Alors, quand de retour dans l’Héxagone, l’équipe de l’IRD dépose une demande de brevet portant sur l’utilisation de la plante pour le traitement du paludisme, à laquelle les populations autochtones ne sont associées ni comme titulaires ni comme inventeurs, « l’indignation gagne les peuples interrogés, les autorités locales et les chercheurs qui s’intéressent à la notion d’appropriation du vivant, c’est à dire, peu de monde », se souvient Marion Veber, membre du conseil d’administration de la Fondation Danielle Mitterrand, acteur français pionnier dans la lutte contre la biopiraterie.
Dans ce cas emblématique de biopiraterie, il est notamment reproché à l’IRD de ne pas avoir informé les participants de leur volonté de déposer un brevet découlant des recherches, de ne pas avoir obtenu leur consentement préalable libre et éclairé pour l’utilisation de leurs savoirs ; mais également de ne pas avoir organisé de partage juste et équitable des avantages découlant du projet, parmi lesquels les droits sur le brevet. L’obtention du brevet – toujours en cours d’instruction – pourrait donner à l’IRD le monopole de l’exploitation de la molécule pendant au moins vingt ans. Et par la même occasion, priver les populations locales des bénéfices de leurs propres remèdes ancestraux. De son côté, l’IRD dément les accusations.
Une colonisation du savoir
La logique de la biopiraterie, terme dont la paternité est attribuée au militant écologiste canadien Pat Mooney en 1993, est la suivante : des firmes pharmaceutiques, agroalimentaires ou cosmétiques occidentales puisent dans les plus gros foyers de biodiversité, situés dans les Suds, pour créer des produits supposés « innovants » afin de garantir leur monopole sur ceux-ci via le système des brevets. En 2023, l’Europe, représentée principalement par l’Office européen des brevets (OEB), a contribué à environ 24 % des demandes de brevets mondiales.
Par ailleurs, 50 % des brevets délivrés par l’Organisation mondiale de la propriété intellectuelle (OMPI) sont le fait d’entreprises états-uniennes et japonaises. « C’est une méthode vieille comme le monde : s’enrichir de savoirs auprès de communautés qui déploient des méthodes très proches de la méthode scientifique, et ainsi transformer un bien commun en propriété privée », déplore Thomas Burelli, professeur de droit à l’Université d’Ottawa. Ce spécialiste de la décolonisation des rapports entre les scientifiques et les communautés autochtones a notamment été cosignataire de l’opposition au brevet Quassia amara.

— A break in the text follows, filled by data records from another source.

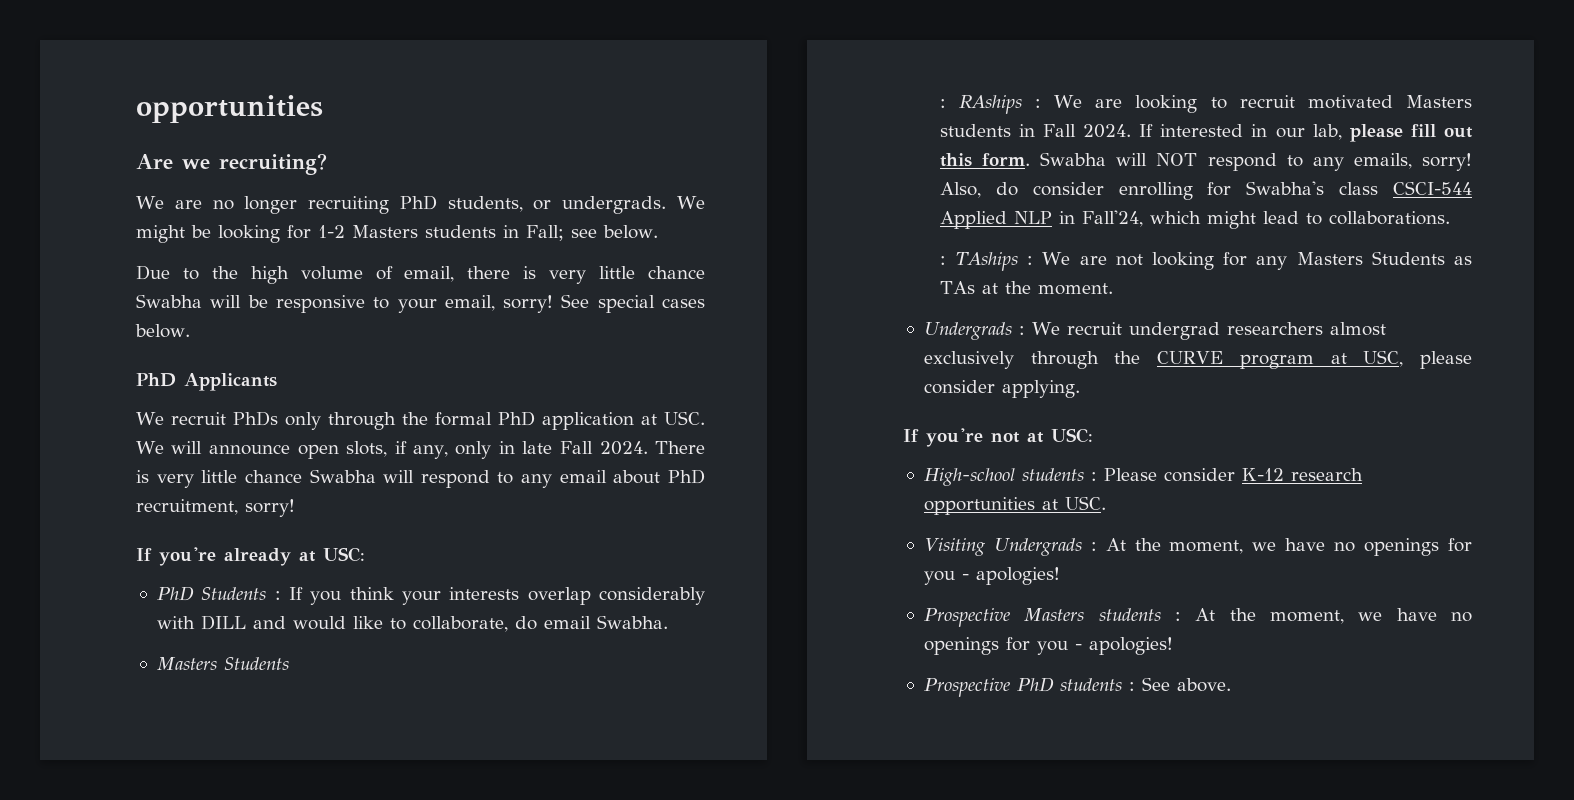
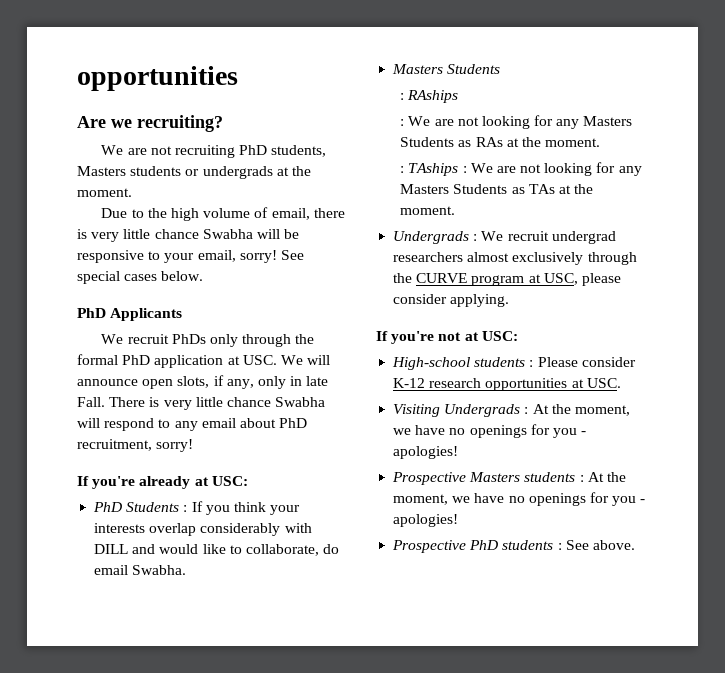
- We are no longer recruiting PhD students, or undergrads. We might be looking for 1-2 Masters students in Fall; see below.
+ We are not recruiting PhD students, Masters students or undergrads at the moment.
- We recruit PhDs only through the formal PhD application at USC. We will announce open slots, if any, only in late Fall 2024.
+ We recruit PhDs only through the formal PhD application at USC. We will announce open slots, if any, only in late Fall.
- : RAships : We are looking to recruit motivated Masters students in Fall 2024. If interested in our lab, please fill out this form. Swabha will NOT respond to any emails, sorry! Also, do consider enrolling for Swabha's class CSCI-544 Applied NLP in Fall'24, which might lead to collaborations.
+ : RAships
+ : We are not looking for any Masters Students as RAs at the moment.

Tabac, coca, quinquina, cacao, gaïac… L’appropriation des plantes ou semences sans rétribution ni partage avec les pays fournisseurs commence dès l’époque des « Grandes Découvertes ». « De 1492 au milieu du XVIIIe siècle, les Européens s’approprient en Amérique d’innombrables plantes médicinales au moyen d’expéditions scientifiques et d’interrogatoires, où ils collectent le savoir des Indiens et des esclaves pour marchander des drogues, poisons et abortifs et élaborent avec elles les premières politiques de santé. Dans le même temps, inquisiteurs et missionnaires interdisent l’usage rituel de certaines plantes », explique Samir Boumediene, chercheur en histoire des savoirs au CNRS, dans son ouvrage La Colonisation du savoir, publié aux Éditions des mondes à faire en 2016.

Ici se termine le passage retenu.